Task goal
Copy exactly the last part of the entries, starting from the line with "font-size: 16.5px;" and including the final line.

(Recorded data)

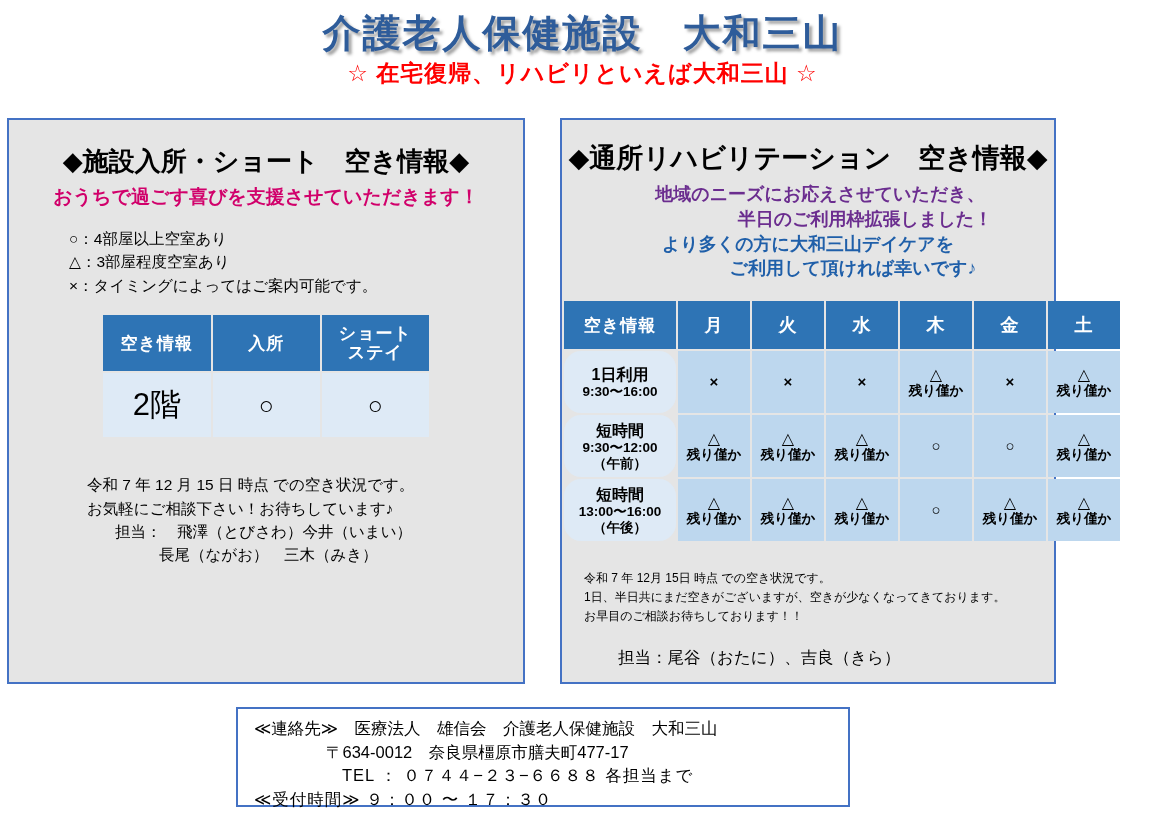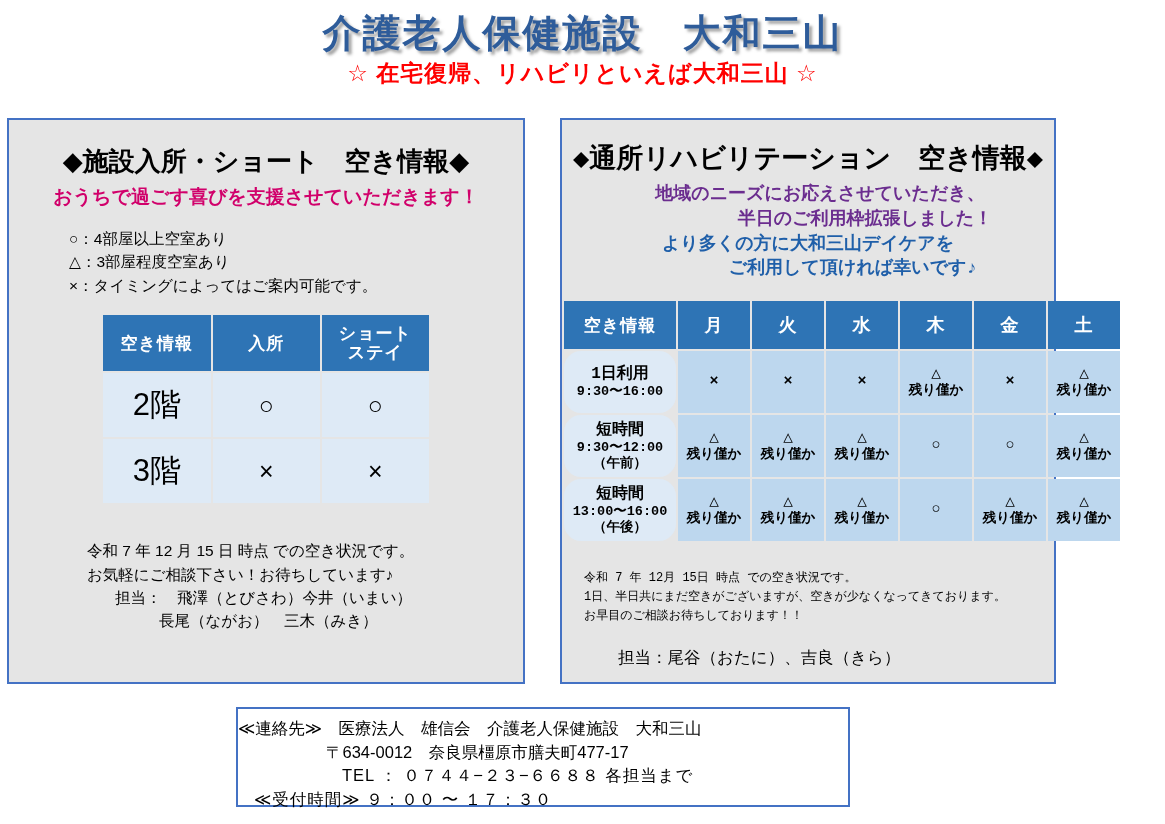--- a/index.html
+++ b/index.html
@@ -51,21 +51,20 @@
     left: 7px;
     top: 118px;
     width: 518px;
     height: 566px;
   }
   #right-panel {
     left: 560px;
     top: 118px;
     width: 496px;
     height: 566px;
-    font-family: Liberation Mono, monospace;
   }
 
   .panel-heading {
     text-align: center;
     font-size: 26px;
     font-weight: bold;
     color: #000000;
     letter-spacing: 0px;
     margin-top: 24px;
   }
@@ -199,21 +198,21 @@
     border: 2px solid #4472C4;
     background: #ffffff;
     padding-top: 8px;
   }
   #contact-box div {
     font-size: 16.5px;
     line-height: 1.43;
     white-space: nowrap;
     color: #000;
   }
-  #contact-line-1 { }
+  #contact-line-1 { padding-left: 16px; }
   #contact-line-2 { padding-left: 88px; }
   #contact-line-3 { padding-left: 104px; letter-spacing: 1px; }
   #contact-line-4 { padding-left: 16px; letter-spacing: 1px; }
 </style>
 </head>
 <body>
 
 <div id="header">
   <div id="main-title">介護老人保健施設　大和三山</div>
   <div id="sub-title">☆ 在宅復帰、リハビリといえば大和三山 ☆</div>
@@ -238,25 +237,20 @@
           <span style="display:block">ショート</span>
           <span style="display:block">ステイ</span>
         </th>
       </tr>
     </thead>
     <tbody>
       <tr>
         <td class="floor-label">2階</td>
         <td class="mark">○</td>
         <td class="mark">○</td>
-      </tr>
-      <tr>
-        <td class="floor-label">3階</td>
-        <td class="mark">×</td>
-        <td class="mark">×</td>
       </tr>
     </tbody>
   </table>
 
   <div id="left-footer">
     <div>令和 7 年 12 月 15 日 時点 での空き状況です。</div>
     <div>お気軽にご相談下さい！お待ちしています♪</div>
     <div class="staff">担当：　飛澤（とびさわ）今井（いまい）</div>
     <div class="staff" style="padding-left:72px">長尾（ながお）　三木（みき）</div>
   </div>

Response
     font-size: 16.5px;
     line-height: 1.43;
     white-space: nowrap;
     color: #000;
   }
-  #contact-line-1 { }
+  #contact-line-1 { padding-left: 16px; }
   #contact-line-2 { padding-left: 88px; }
   #contact-line-3 { padding-left: 104px; letter-spacing: 1px; }
   #contact-line-4 { padding-left: 16px; letter-spacing: 1px; }
 </style>
 </head>
 <body>
 
 <div id="header">
   <div id="main-title">介護老人保健施設　大和三山</div>
   <div id="sub-title">☆ 在宅復帰、リハビリといえば大和三山 ☆</div>
@@ -238,25 +237,20 @@
           <span style="display:block">ショート</span>
           <span style="display:block">ステイ</span>
         </th>
       </tr>
     </thead>
     <tbody>
       <tr>
         <td class="floor-label">2階</td>
         <td class="mark">○</td>
         <td class="mark">○</td>
-      </tr>
-      <tr>
-        <td class="floor-label">3階</td>
-        <td class="mark">×</td>
-        <td class="mark">×</td>
       </tr>
     </tbody>
   </table>
 
   <div id="left-footer">
     <div>令和 7 年 12 月 15 日 時点 での空き状況です。</div>
     <div>お気軽にご相談下さい！お待ちしています♪</div>
     <div class="staff">担当：　飛澤（とびさわ）今井（いまい）</div>
     <div class="staff" style="padding-left:72px">長尾（ながお）　三木（みき）</div>
   </div>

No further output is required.